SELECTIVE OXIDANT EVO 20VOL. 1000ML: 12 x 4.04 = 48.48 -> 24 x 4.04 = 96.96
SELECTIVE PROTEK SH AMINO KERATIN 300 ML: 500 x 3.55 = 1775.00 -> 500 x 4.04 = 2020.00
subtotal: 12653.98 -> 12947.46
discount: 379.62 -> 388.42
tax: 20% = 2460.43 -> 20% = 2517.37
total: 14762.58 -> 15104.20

---

## TASK TO CARRY OUT
Look above for the line containing "subtotal: 12653.98 -> 12947.46". From there to the final line of the entries, repeat every line exactly.

## ANSWER BELOW
subtotal: 12653.98 -> 12947.46
discount: 379.62 -> 388.42
tax: 20% = 2460.43 -> 20% = 2517.37
total: 14762.58 -> 15104.20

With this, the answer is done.